Really no need to fasten your seat belts for this old school Italian melodrama.
Ferzan Ozpetek has done as much as anyone making homosexuality more mainstream in Italy; his gay themed and gay friendly films are beloved in Italy and ever since The Turkish Bath in 1997 he’s been helping to make it OK for Italians to come out of the closet. If his target audience is older Italians then it might make sense, his hesitance to abandon a tired movie formula that, clearly, younger Italians are rejecting.
It’s obvious that he can. Films like La Finestre di Fronte (Facing Windows) show what he can do with strong central characters and a clear story line. But his newest, Allaciate Le Cinture (Fasten Your Seatbelts) is pretty much everything I dislike about pre-2000 Italian movies.
Watching Allaciate Le Cinture I kept asking myself:
1) What is Ozpetek trying to tell us? Not every movie has to have a message that is spelled out for me; in fact, I’m still trying to figure out what Sorrentino wants us to see in La Grande Bellezza. But in La Grande Bellezza, there is an abundance of, in fact an almost overload of visual and verbal stimuli. It’s about something, and maybe it’s not even about the same thing to me as it is to you, but it’s about something important.
In Allaciate Le Cinture, it’s about love. I guess. But his blatant tear-jerking is, frankly, annoying, and at this point I don’t think he’s even capable of manipulating my emotions. How bad do I feel rolling my eyes at cancer patients and impossible love? Pretty bad, but that’s on Ozpetek. He makes me feel like I do when Sarah McLaughlin does those ASPCA commercials. I might send money, but I don’t feel good about it.
2) What are all these characters doing in the movie? Elena, the waitress (Kasia Smutniak) and Antonio, the auto mechanic (Francesco Arca) need some peripheral characters in their (inexplicable) love story, but I would have limited it to the gay best friend (Filippo Scicchitano) and the lasciviouss second best friend (Carolina Crescentini), and couple of cancer patients. Ozpetek loves to fill the screen with superfluous characters like wisecracking relatives who take away from the more important story instead giving it more substance.
3) And finally, why am I watching this movie? Maybe it’s because I’m not Italian, but I felt no investment in Elena and Antonio’s lives, and in what (I’m guessing) was supposed to have been life affirming moments, I felt discouraged, or nothing at all. I had to fight my urge to fast-forward though the middle.

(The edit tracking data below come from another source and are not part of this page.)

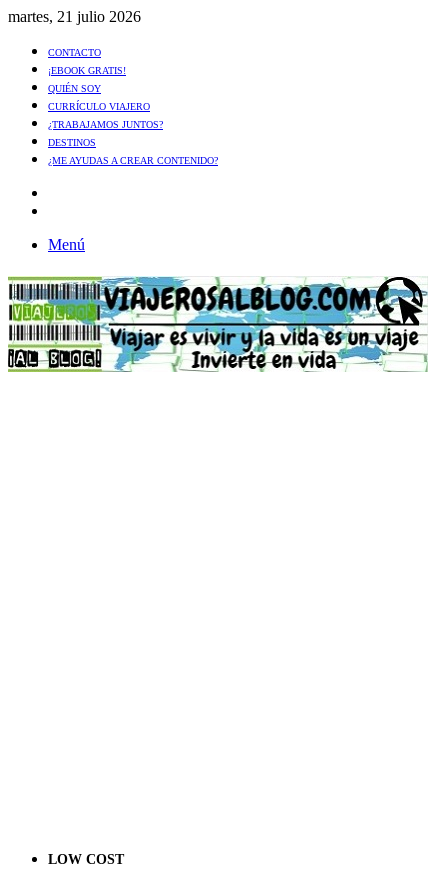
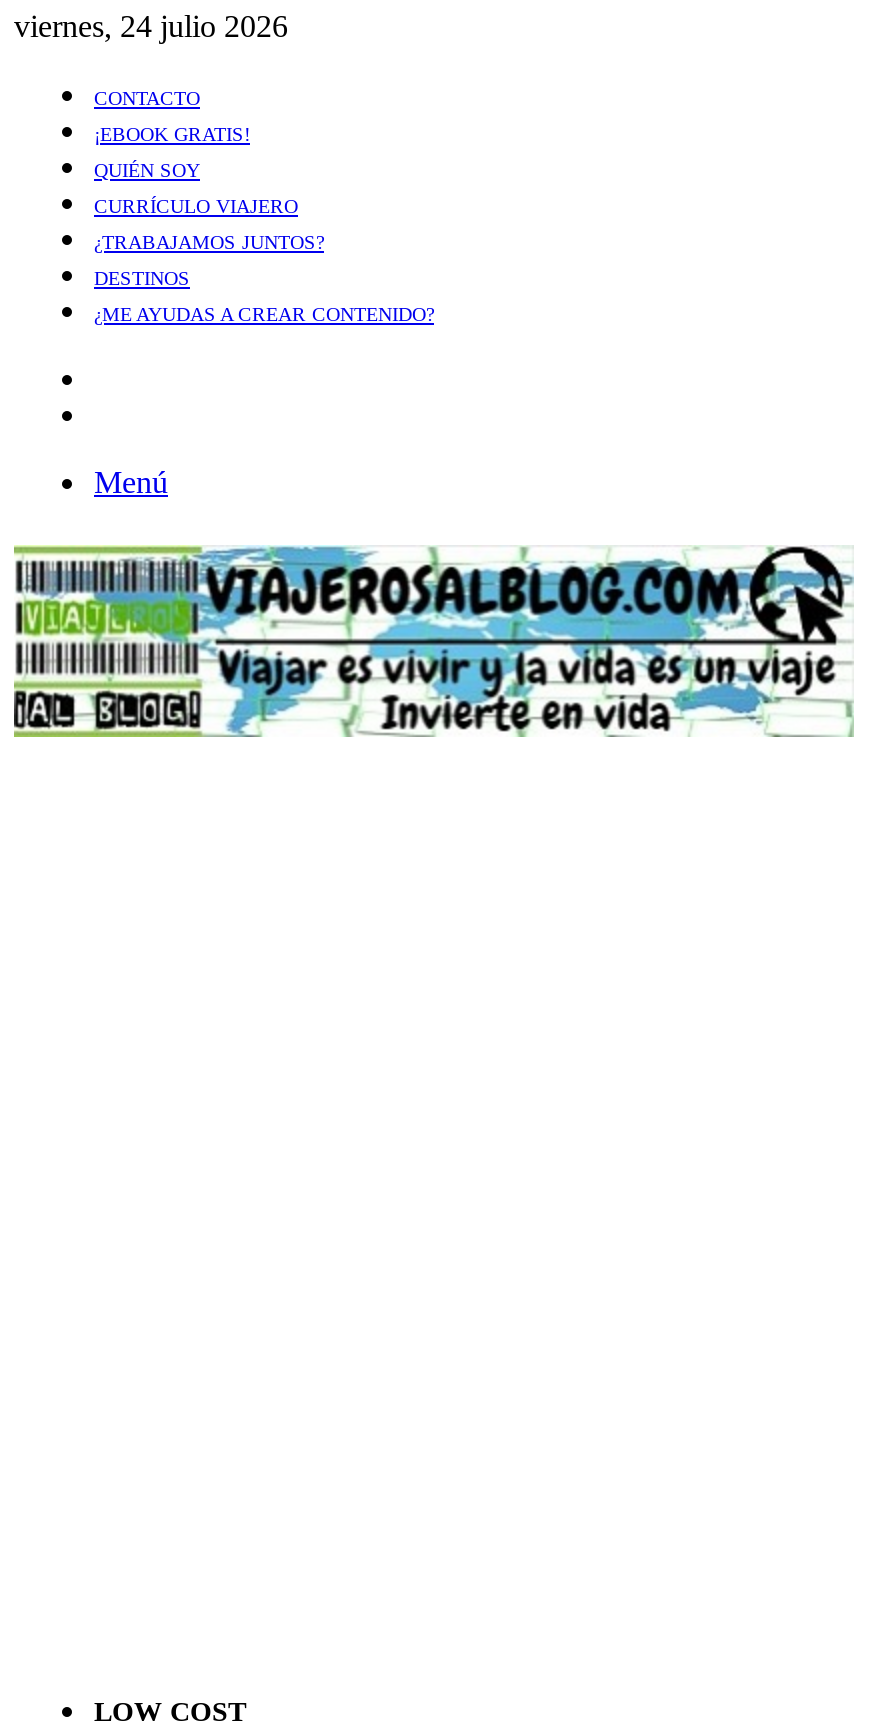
- martes, 21 julio 2026
+ viernes, 24 julio 2026
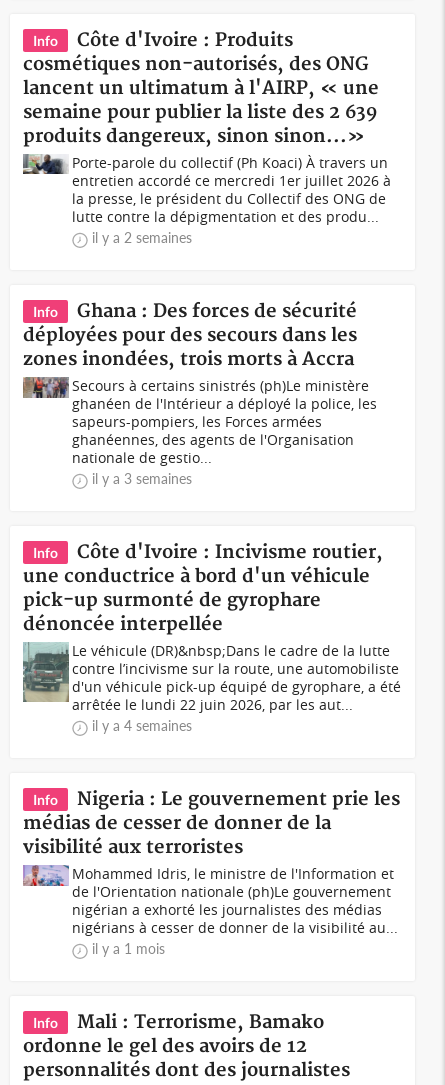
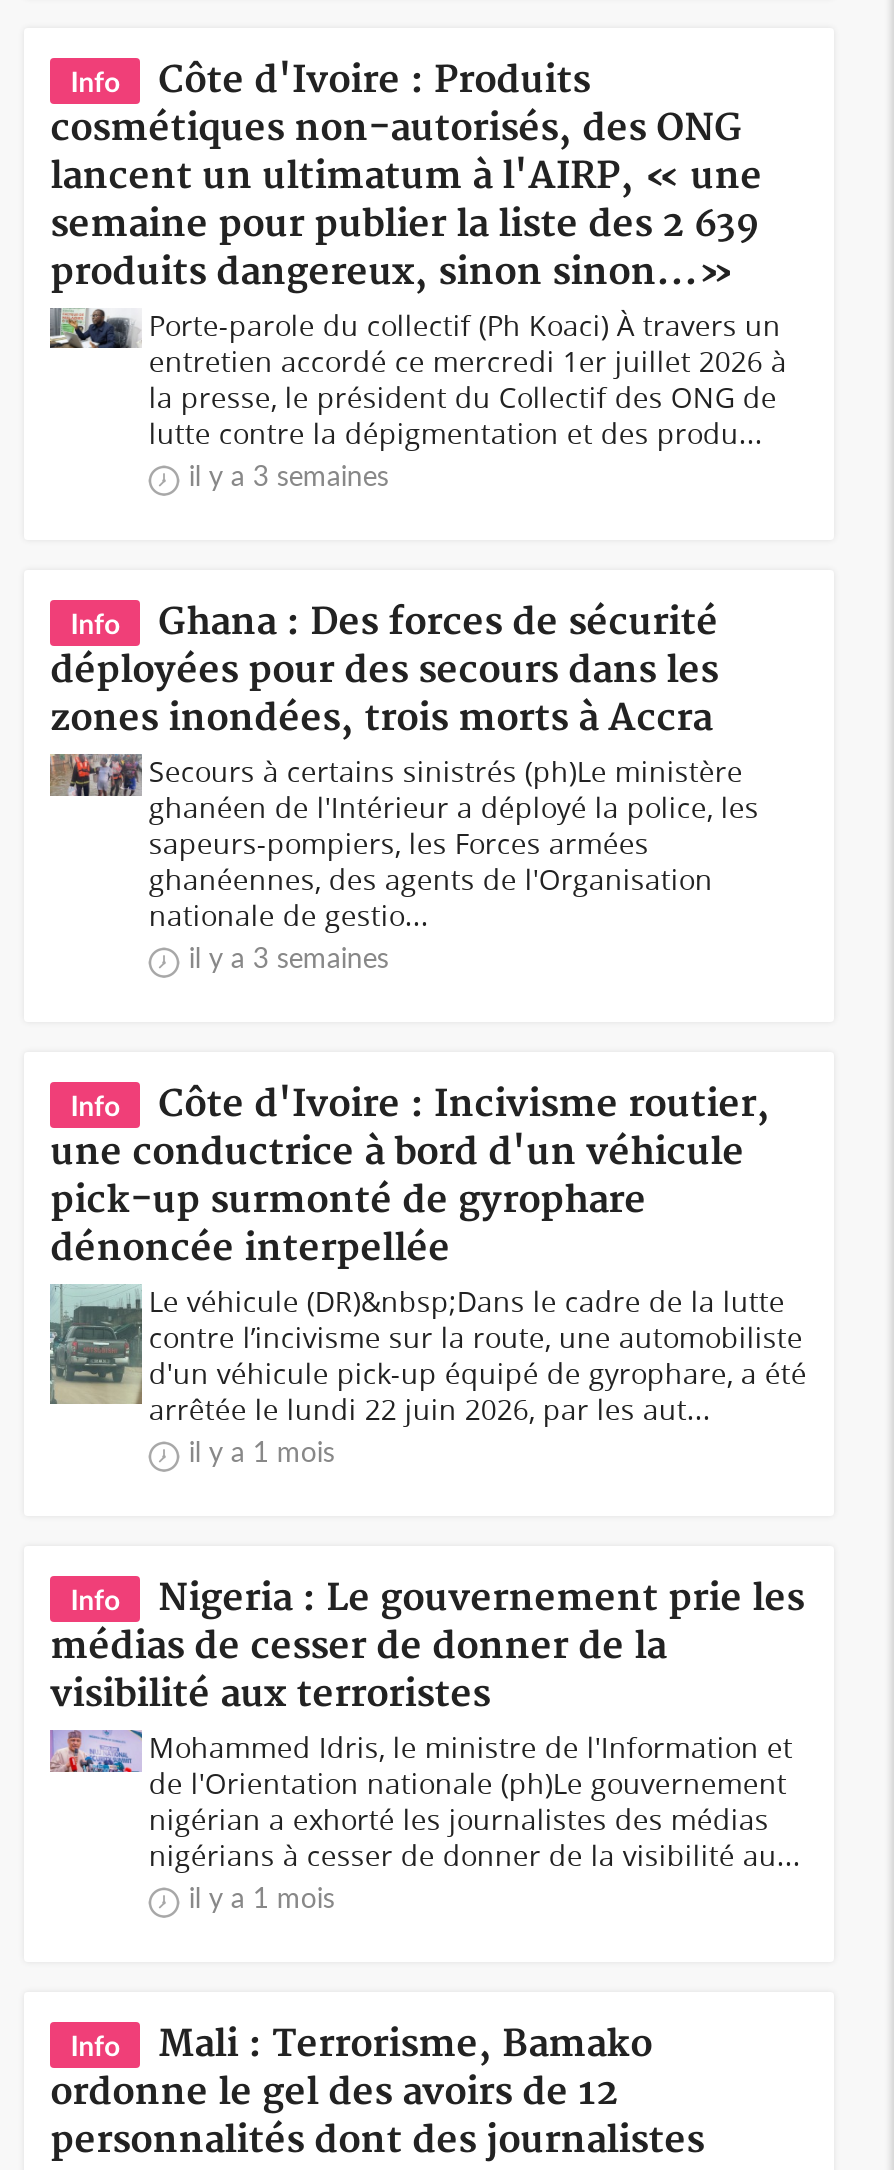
- il y a 2 semaines
+ il y a 3 semaines

- il y a 4 semaines
+ il y a 1 mois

And I wouldn’t have been this hard on Ozpetek had it not been for “the list” that it doesn’t belong on. Allaciate Le Cinture’s ended up as one of the 7 films being considered for submission to the Oscars, and though it woudn’t be the worst movie on the list (that would be Carlo Verdone’s Sotto Una Buona Stella) it still doesn’t belong there. With all the exciting new filmmakers in Italy today, and all the great new directions Italian cinema is going in, why give them “old school”? Old school didn’t even really work when it was new.